[DATA LISTING]

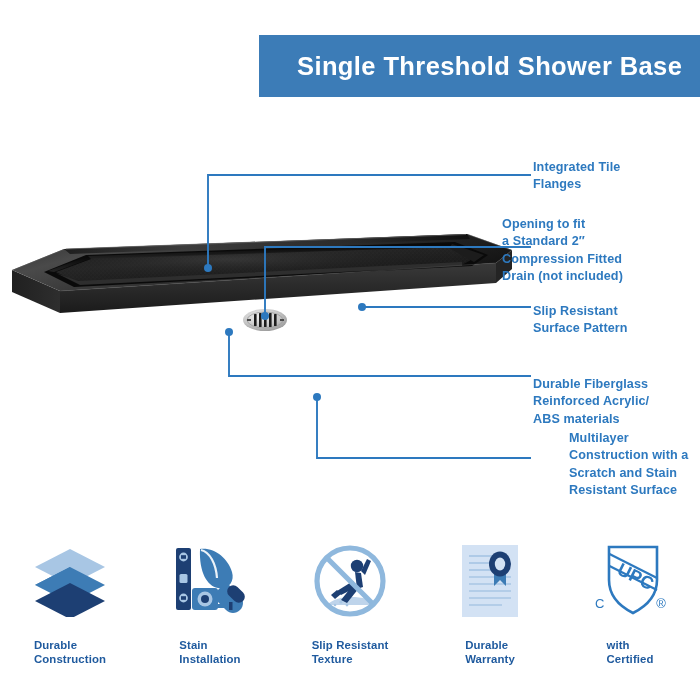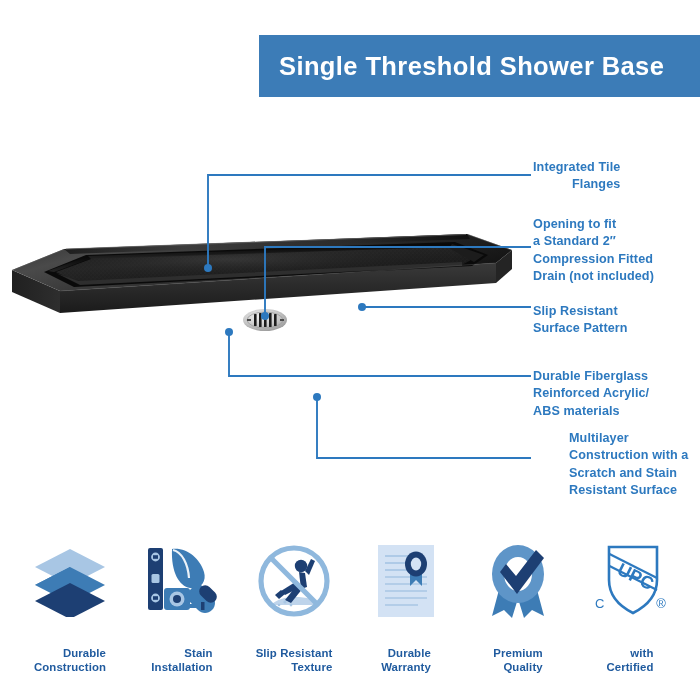"Single Threshold Shower Base" .header-title { padding-left: 20px -> 38px }
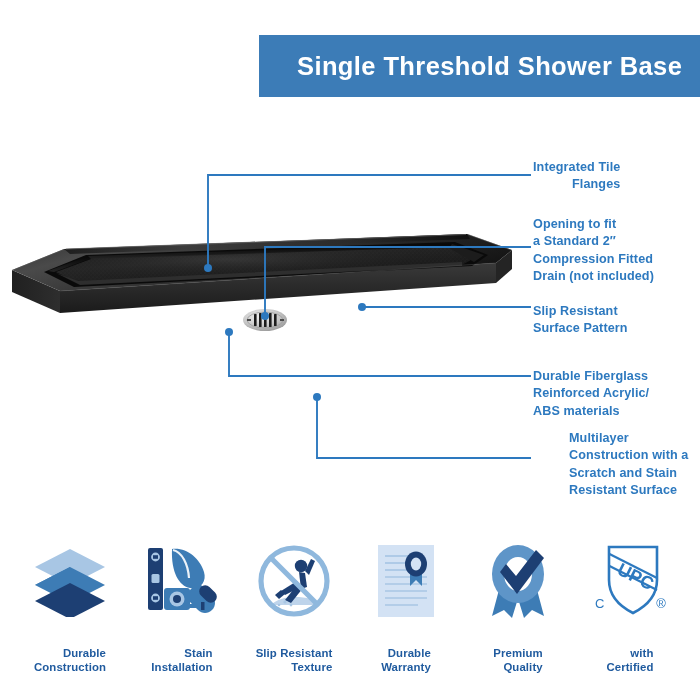"Integrated Tile" #callout-0 { text-align: right -> none }
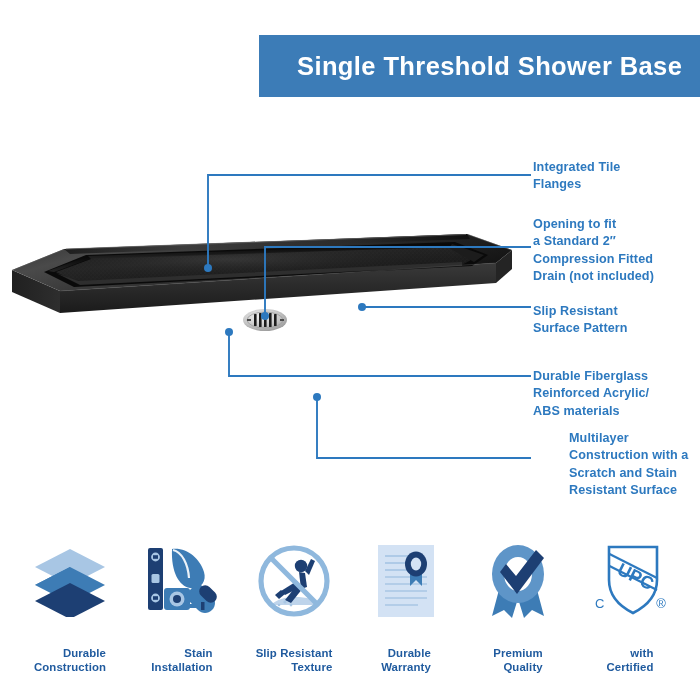"Opening to fit" #callout-1 { left: 533px -> 502px }
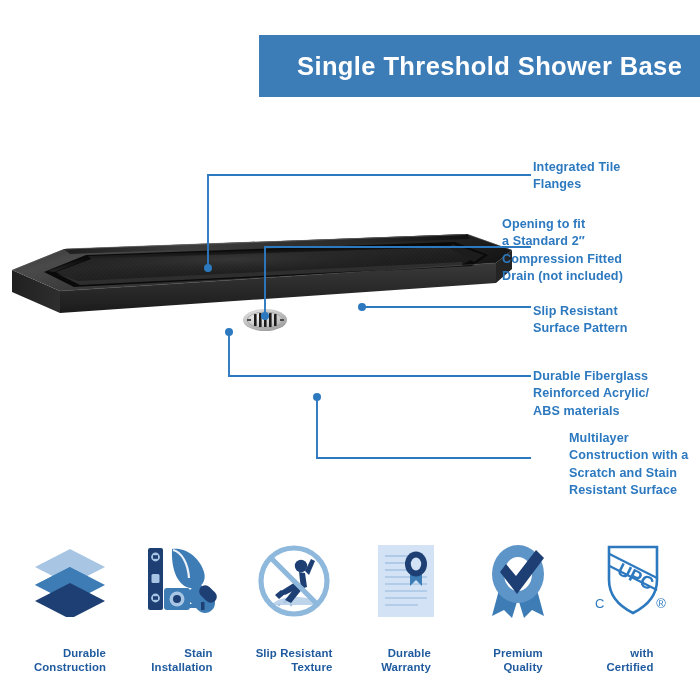"Durable Fiberglass" #callout-3 { top: 368px -> 376px }
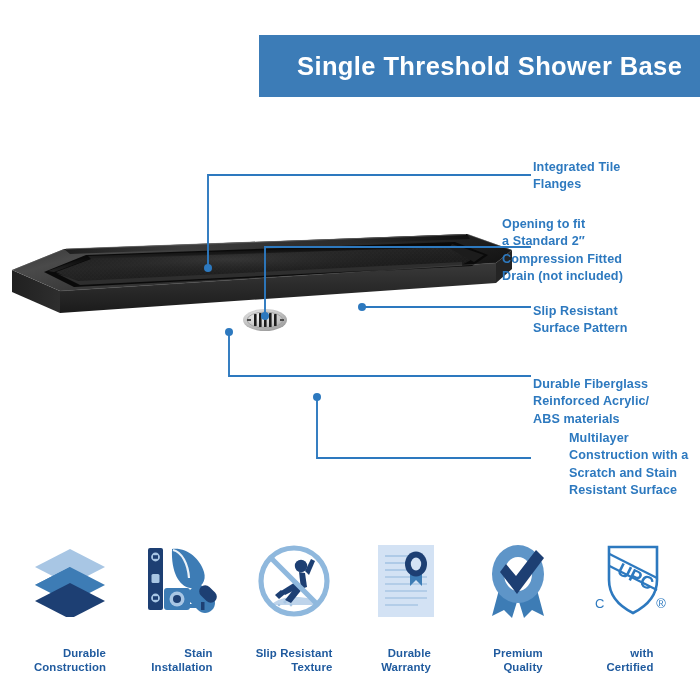"Durable" .feature-label { margin-top: 24px -> 16px; text-align: right -> left }
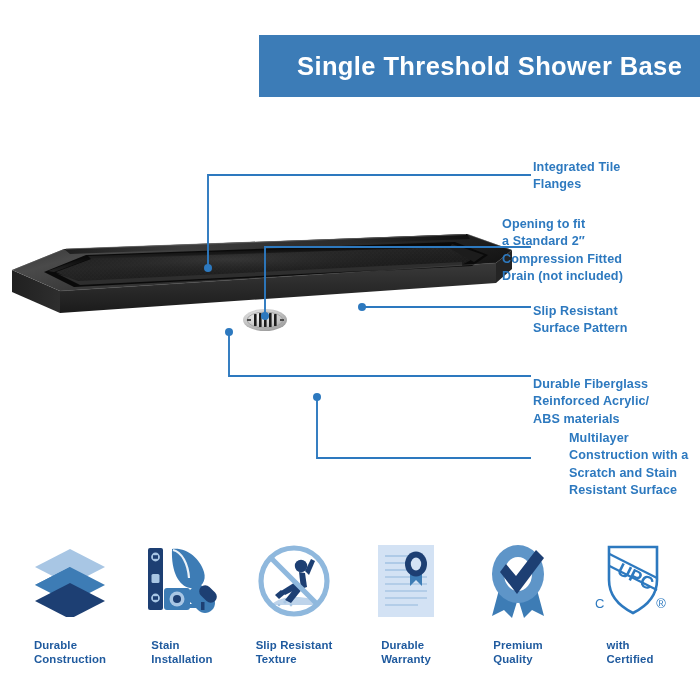"Premium" div.feature { html: <div> <div> <svg> <polygon></polygon> <polygon></polygon> <ellipse></ellipse> <ellipse></ellipse> <path></path> </svg> </div> <div>Premium Quality</div> </div> -> none }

[/DATA LISTING]

→ DIRECTIONS
Every entry above should be given again exactly, with no images included.

→ OUTPUT OF THE EXERCISE
"Single Threshold Shower Base" .header-title { padding-left: 20px -> 38px }
"Integrated Tile" #callout-0 { text-align: right -> none }
"Opening to fit" #callout-1 { left: 533px -> 502px }
"Durable Fiberglass" #callout-3 { top: 368px -> 376px }
"Durable" .feature-label { margin-top: 24px -> 16px; text-align: right -> left }
"Premium" div.feature { html: <div> <div> <svg> <polygon></polygon> <polygon></polygon> <ellipse></ellipse> <ellipse></ellipse> <path></path> </svg> </div> <div>Premium Quality</div> </div> -> none }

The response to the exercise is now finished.